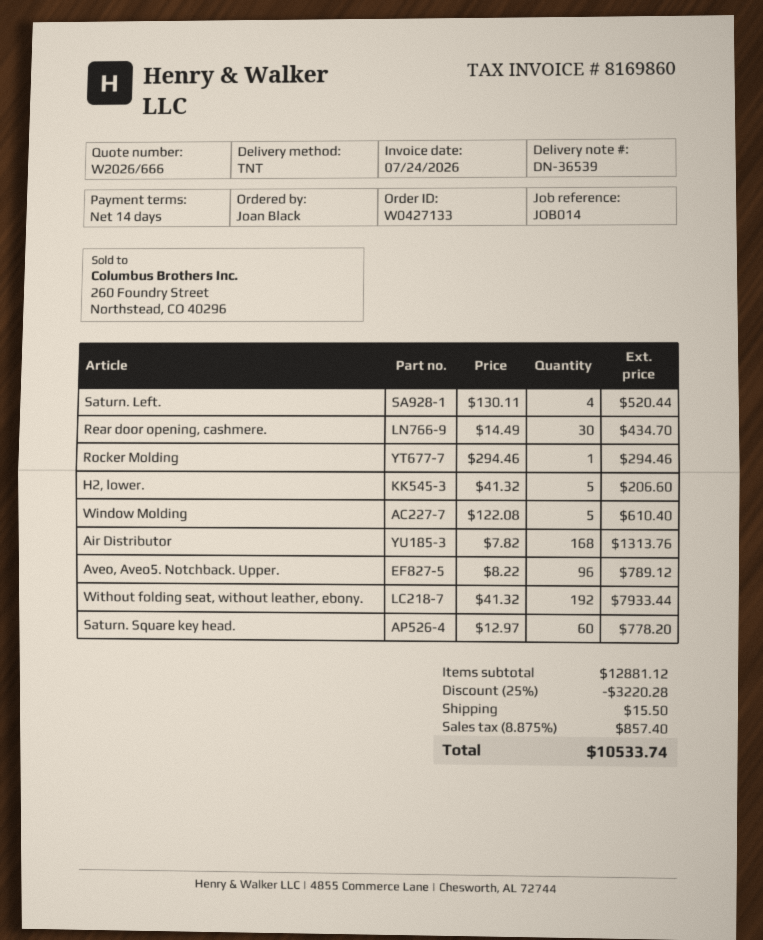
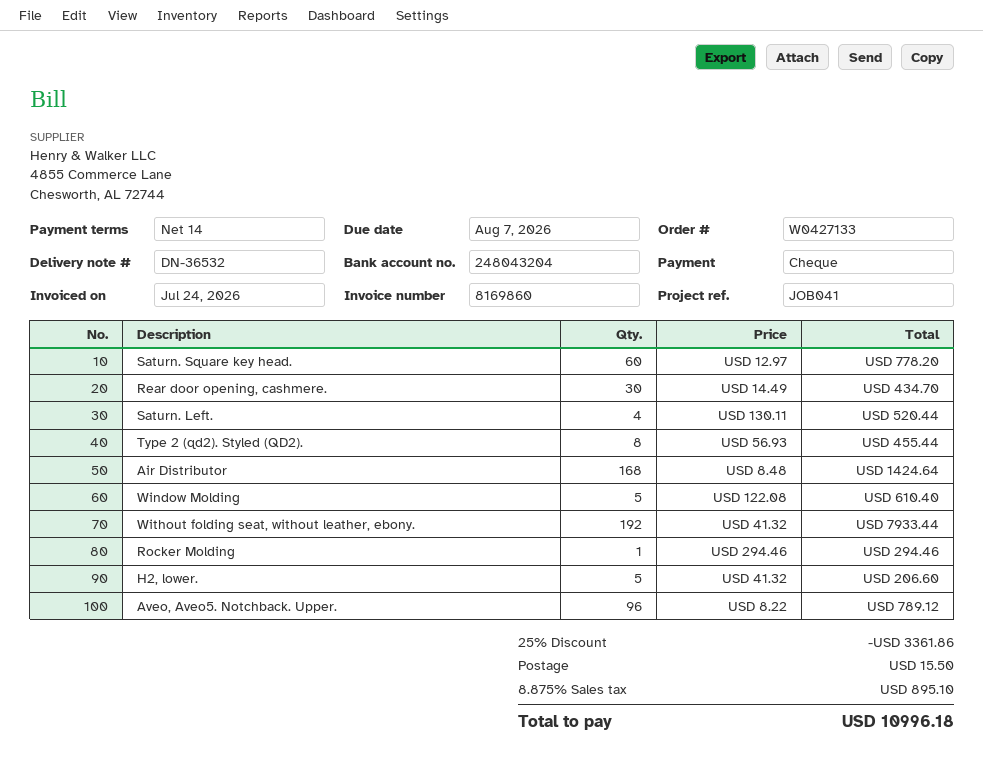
delivery note number: DN-36539 -> DN-36532
reference: JOB014 -> JOB041
Air Distributor: 168 x 7.82 = 1313.76 -> 168 x 8.48 = 1424.64
Type 2 (qd2). Styled (QD2).: none -> 8 x 56.93 = 455.44
discount: 25% = 3220.28 -> 25% = 3361.86
tax: 8.875% = 857.40 -> 8.875% = 895.10
total: 10533.74 -> 10996.18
*****
▸ **WHAT TO PRODUCE**:
Beginning with the line that contains "tax: 8.875% = 857.40 -> 8.875% = 895.10" and ending with the last line of the data above, return those lines exactly and nothing else.

▸ **WRITTEN SOLUTION**:
tax: 8.875% = 857.40 -> 8.875% = 895.10
total: 10533.74 -> 10996.18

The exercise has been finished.